I love Danish films. Ulrich Thomsen is one of my favorite actors. He is able to play normal. Normal is really difficult to find in an actor, but he nails it. Having said that, his characters are always crazy! He got known after the film 'Festen', and I've been hooked on his work ever since.
What I love about Danish cinema is how real it is. How much it grips you. 'Fear Me Not' (Danish Title: Den Du Frygter) could never be made in America or the UK. I just don't think we have the capability. We see movies in a different way. The film is subtle and nuanced to a remarkable degree. The problem is, most directors try to be 'subtle'. It's an artistic choice. With Danish movies, it's just their way. The culture. The rhythm.
'Fear Me Not' is an insane film to watch because, for a while, it's so relaxed and mundane that you're almost certain you're bored, but you don't realise you've been watching for fifty minutes already, just completely sinking into it. And then there's a twist. Not a Hollywood twist, not an oh-look-how-clever-we-are-twist, it's just a twist. Just like in real life, you think you know what a thing is and then it turns into the other thing.
And that's why, if you're making a film in Denmark, you want Ulrich Thomsen in it, because we believe in him. And we relate to him. The problem with Hollywood is that when you relate to someone, they always have a moral reason for doing something. And if they don't, then rather than leave us dangling in uncertainty, we get reminded that they've lost their mental faculties. It's like with 'Taxi Driver', you relate to De Niro at first, and then he starts to go a bit mad and then you feel on edge. It'd be great to be left on this edge, but unfortunately he gets taken to bigger extremes and we learn to see him and judge him from afar.

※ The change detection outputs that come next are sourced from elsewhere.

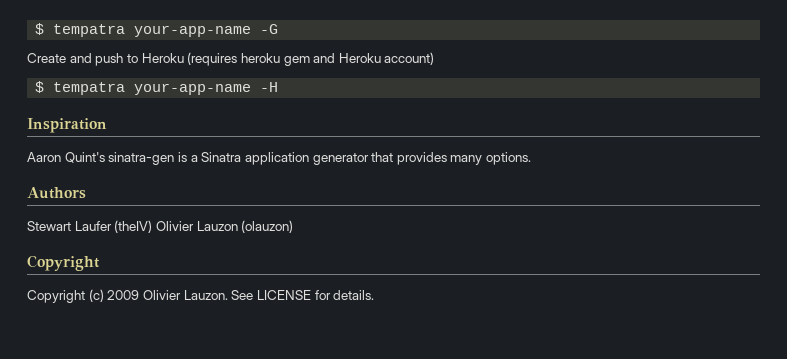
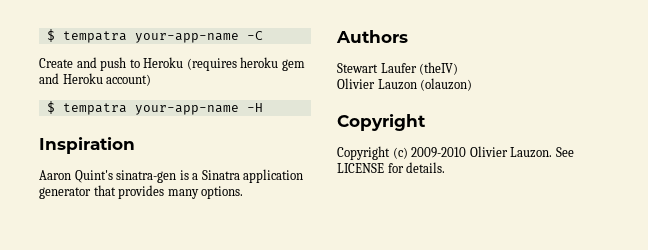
- $ tempatra your-app-name -G
+ $ tempatra your-app-name -C
- Stewart Laufer (theIV) Olivier Lauzon (olauzon)
+ Stewart Laufer (theIV)
+ Olivier Lauzon (olauzon)
- Copyright (c) 2009 Olivier Lauzon.
+ Copyright (c) 2009-2010 Olivier Lauzon.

But not in 'Fear Me Not'. We see a character living the mundane life, in a marriage and home that's causing him frustration, and we relate to it. And then he does something despicable, disgusting, outrageous. And suddenly we're very tense, as we watch, because it wasn't expected at all. And we want to hate him, want to judge him, but we can't, because the edge is so perfectly balanced.
And for the rest of the movie we're glued. We want to know what he'll do. When the next bomb will drop. And the bombs keep dropping. But they're not actual bombs like in a Hollywood movie, they're just the things he says and does to people. We cringe, but we keep watching.
Towards the end, the twist comes. The twist is not even a twist so much as it's a fact we find out, and it changes our whole perception of Thomsen's character. It was the same in 'Festen' and the same in 'The Inheritance' (Danish Title: Arven); there were very real characters, going through very real problems, and then they deal with them slightly differently to what we expect, to what we're used to. But we're engrossed, because it's so believable.
I don't know how they get the actors to be so good in these Danish movies. Paprika Steen is the female version of Thomsen (not surprising that they collaborate often). She's so truthful, so real. You're just mesmerised. All of the moments between the characters pull you in; you're there with them and you totally forget about your problems and your Tweets, you're in the movie. They're masters at what they do.
This film is fascinating. It's disturbing. It's tense. It's dramatic. You relate to some of it, and other parts you hope you don't relate to. Thomsen and Steen are so real and so natural that you totally buy into everything. They could suddenly discover aliens half way through, and you'd believe them. That's how good they are.
A great film. Danish films are not for everyone, but give them a go. If you end up liking them, you'll rediscover your passion for films and storytelling all over again.